Die Idee eines Übergangs von der Insurrektion zum revolutionären Moment liegt also immer weiter weg. Darüber nachzudenken, was um uns herum passiert (in den Banlieus, den Wutexplosionen, den Unruhen, die immer unterschiedlich und mehr oder weniger gewaltsam sind, der wachsenden „Proletarisierung“ oder „Sub-Proletarisierung“ der ehemaligen Mittelklasse mit ihren jeweiligen Widerständigkeiten), bedeutet, fähig zu sein, wieder eine revolutionäre Hypothese zu denken, ohne den „klassisch insurrektionellen“ Übergang, ohne die Präsenz einer bestimmten politischen Subjektivität, ohne die Existenz eines Sinns für Klassenzugehörigkeit.

Wenn wir uns Bewusst halten, dass sich die insurrektionellen Hypothesen in einem bestimmten historischen Kontext nach der Revolution ausrichteten, dann lautet die Frage, die ich mir stelle: Welche Handlungshypothesen können wir heute, in der gegenwärtigen historischen Situation, ausgehend von den Formen der aktuellen Konfliktualität ausarbeiten, um zum selben Ziel zu gelangen: der sozialen Revolution?

Wenn wir die Positivität des unmittelbar zerstörerischen Aspekts beiseite lassen, sind die heutigen Unruhen neutral, in dem Sinne, dass sie (wenn man dem Faden unserer Argumentation folgt) potenziell ebenso gut revolutionär wie reaktionär sein können.

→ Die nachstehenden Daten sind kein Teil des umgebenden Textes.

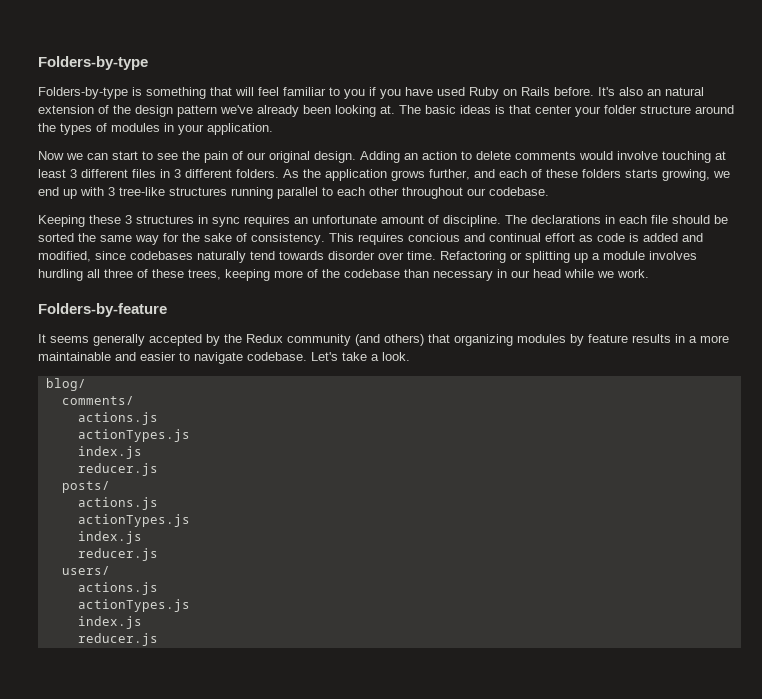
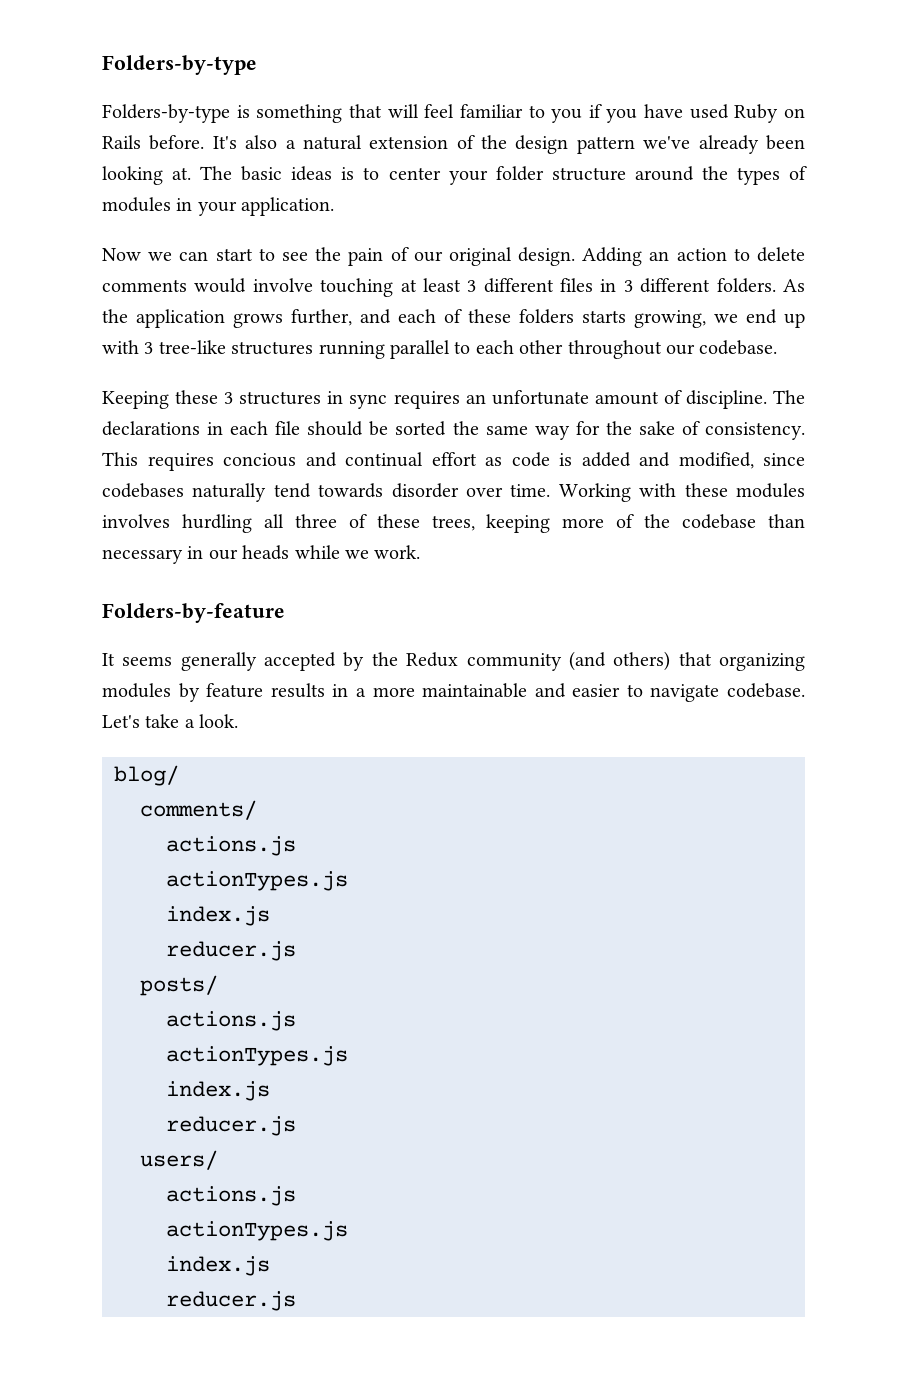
[647,89,661,96] an -> [285,140,296,149] a
[509,105,531,114] that -> [363,167,380,180] to
[440,251,645,263] Refactoring or splitting up a module -> [558,483,805,502] Working with these modules
[533,269,561,278] head -> [242,545,290,560] heads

Es versteht sich also von selbst, dass wir hier vor einer historischen Neuheit in der Theorie stehen, vor einem Aspekt der sozialen Frage, den „der Insurrektionalismus“ nicht in Betracht ziehen konnte.

Die notwendige Anstrengung liegt also darin: neue Methodologien in Gang zu bringen, um wieder eine Intervention zu erschaffen, die der Konkretisierung eines revolutionären Prozesses neuen Raum geben kann.

[1] Ideologische Verherrlichung des bewaffneten Kampfes.

[2] Im italienischen Kontext, aus dem dieser Text stammt, ist der Begriff Insurrektionist in den Medien geläufig.